Nanomaterials for Energy
Drexel has established itself as a world leader in materials for electrochemical capacitors (also known as supercapacitors or ultracapacitors). Drexel researchers continue to search for new materials that will increase the amount of energy that supercapacitors store. In 2011, Professors Michel Barsoum and Yury Gogotsi discovered atomically thin two-dimensional materials (similar to graphene) that combine good electrical conductivity with hydrophilic surfaces (good wetting) and named them MXenes.
MXenes are transition metal carbides and carbonitrides, created by selectively removing single-atom layers of aluminum from layered ternary carbides known as MAX phases. Through this selective etching and exfoliation process, the carbide layers are separated into MXene sheets just a few atoms thick. MXenes can accommodate various ions and molecules between their layers by a process known as intercalation, which is sometimes a necessary step in order to exploit the materials’ unique properties.

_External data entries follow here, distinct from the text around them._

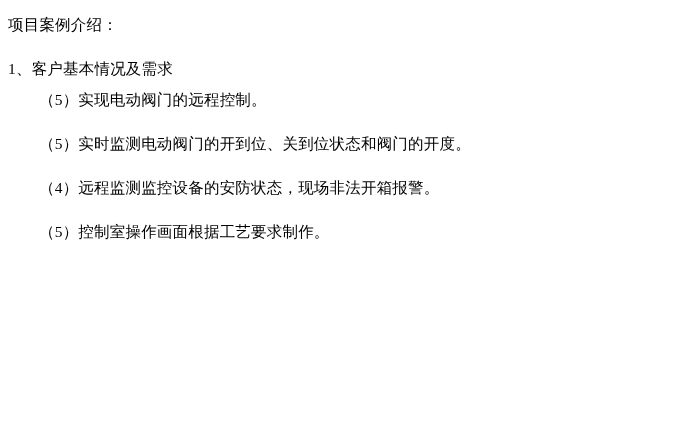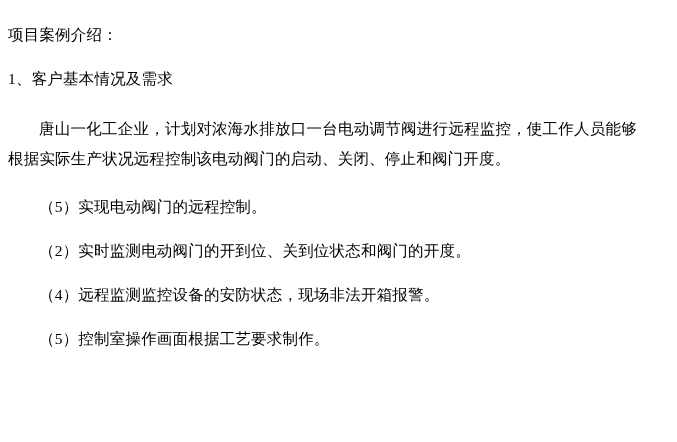"项目案例介绍：" .page { padding: 20px 40px 0 8px -> 10px 40px 0 8px }
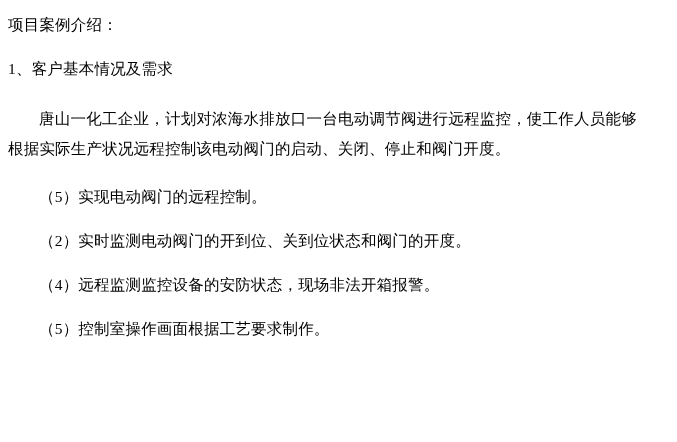"1、客户基本情况及需求" .para.heading-sub { margin-bottom: 20px -> 1px }
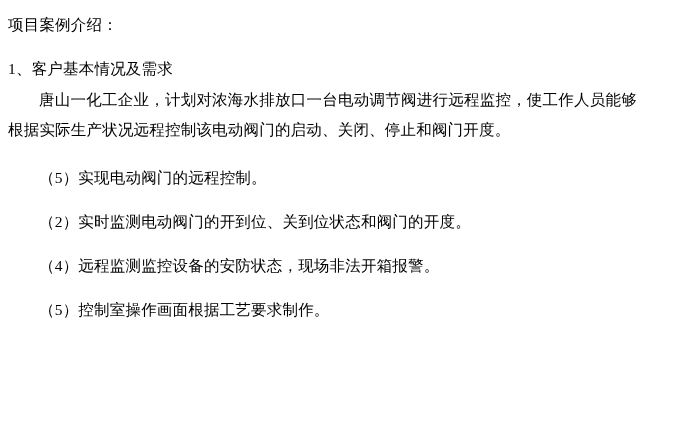"唐山一化工企业，计划对浓海水排放口一台电动调节阀进行远程监控，使工作人员能够根据" p.para { html: <p>唐山一化工企业，计划对浓海水排放口一台电动调节阀进行远程监控，使工作人员能够根据实际生产状况远程控制该电动阀门的启动、关闭、停止和阀门开度。</p> -> none }
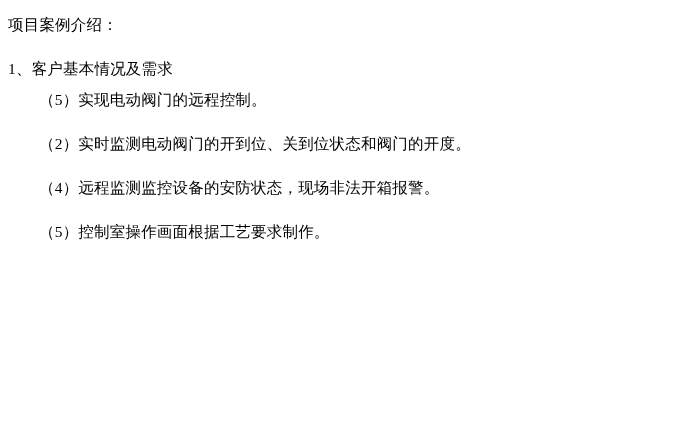"（2）实时监测电动阀门的开到位、关到位状态和阀门的开度。" p.para { text: 2 -> 5 }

For example, placing lithium ions between MXene sheets has been shown to render them promising for anodes of lithium-ion batteries. (This work was featured in Nature Communications.) See the NCD for MXene here.
MXenes are just one of the major areas of research in nanomaterials for energy at DNI; other collaborations continue to grow, including efforts in flexible and wearable energy storage devices with Professor Genevieve Dion’s Shima Seiki Haute Technology Laboratory.